=== Records shown ===

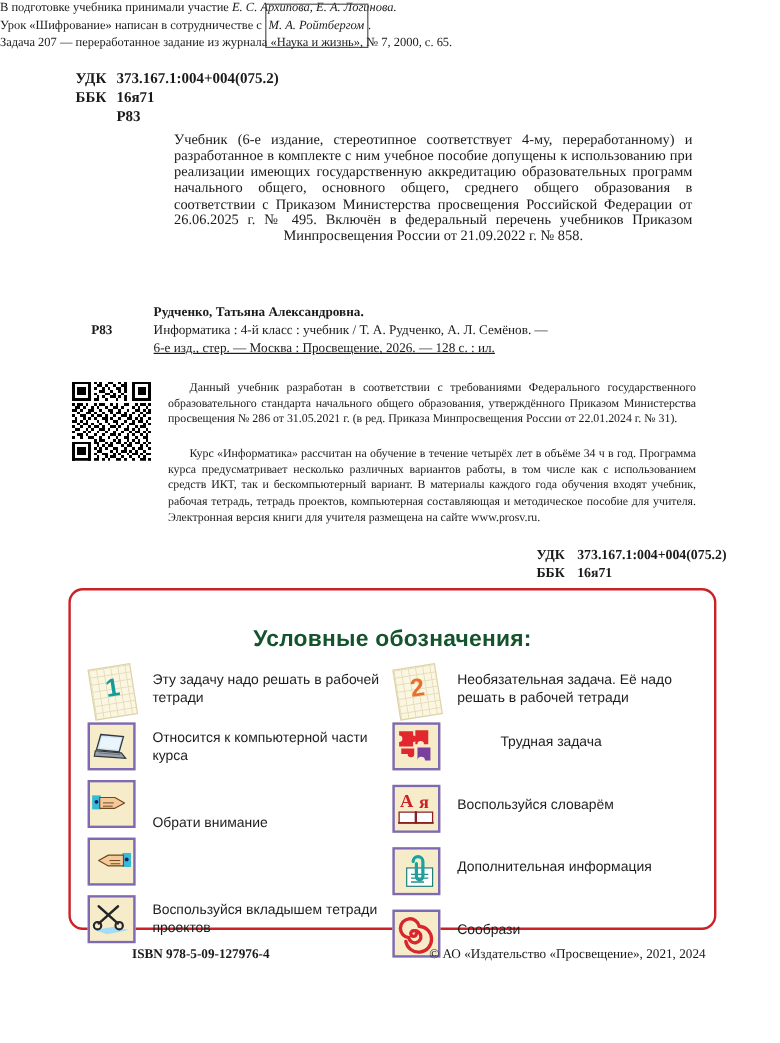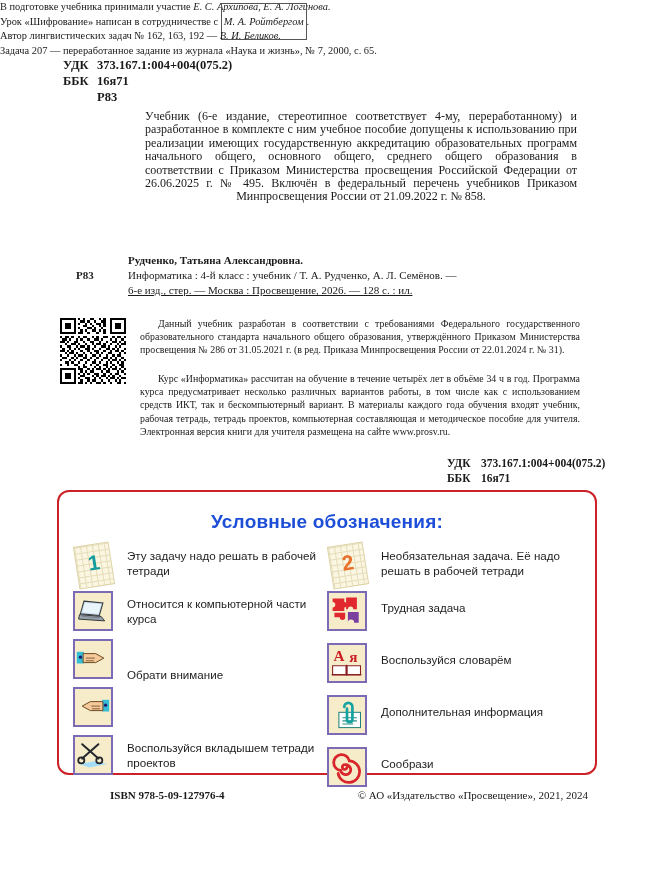--- a/index.html
+++ b/index.html
@@ -125,9 +125,6 @@
     </div>
     <div class="credit-line">
       <span>Урок «Шифрование» написан в сотрудничестве с </span><span class="boxedname">М. А. Ройтбергом</span><span>.</span>
-    </div>
-    <div class="credit-line">
-      <span>Автор лингвистических задач № 162, 163, 192 — </span><span class="it">В. И. Беликов.</span>
     </div>
     <div class="credit-line">Задача 207 — переработанное задание из журнала «Наука и жизнь», № 7, 2000, с. 65.</div>
   </div>

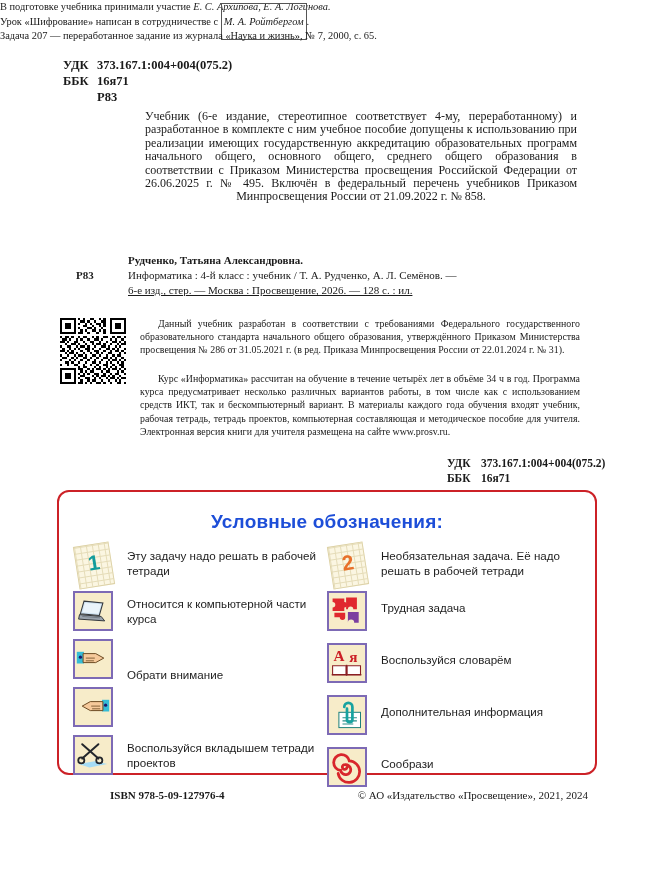--- a/index.html
+++ b/index.html
@@ -57,9 +57,9 @@
     border:2.5px solid #cc2127;border-radius:12px;background:#ffffff;
   }
   #legend-title{
-    text-align:center;margin-top:19px;
+    text-align:center;margin-top:30px;
     font-family:"Liberation Sans",sans-serif;font-weight:bold;
-    font-size:19px;color:#1d4ed8;letter-spacing:.2px;
+    font-size:19px;color:#14532d;letter-spacing:.2px;
   }
   .legend-cols{display:flex;margin-top:10px;padding:0 14px;}
   .legend-col{width:50%;}

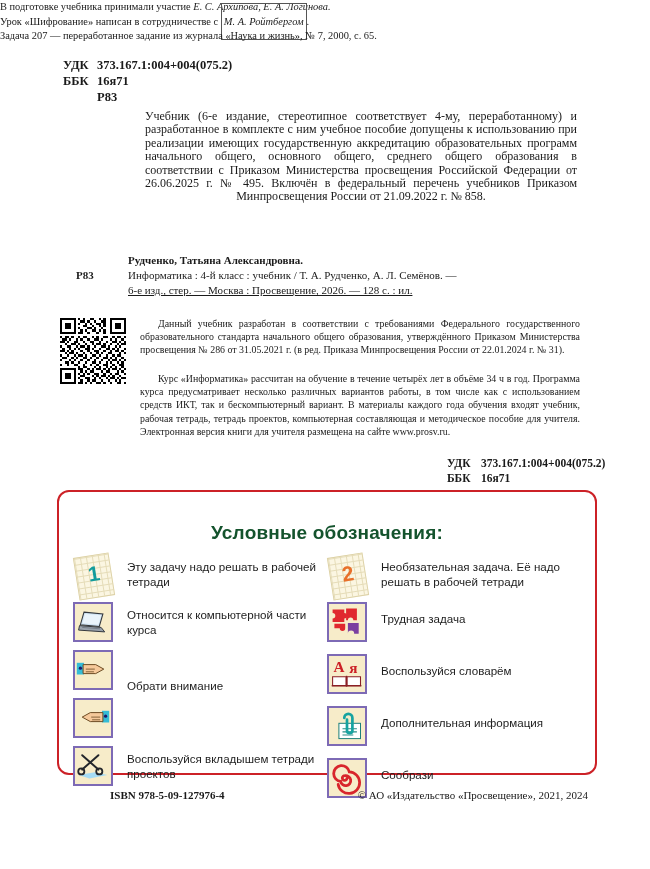--- a/index.html
+++ b/index.html
@@ -485,7 +485,7 @@
           <div class="legend-text">Необязательная задача. Её надо решать в рабочей тетради</div>
         </div>
 
-        <div class="legend-item" style="margin-bottom:10px;">
+        <div class="legend-item" style="margin-bottom:10px;gap:36px;">
           <div class="legend-icon">
             <div class="frame">
               <svg viewBox="0 0 40 40" width="36" height="36">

===

Aim of the exercise: Select all lines in the listing that include the word "style".

Output of the exercise:
-        <div class="legend-item" style="margin-bottom:10px;">
+        <div class="legend-item" style="margin-bottom:10px;gap:36px;">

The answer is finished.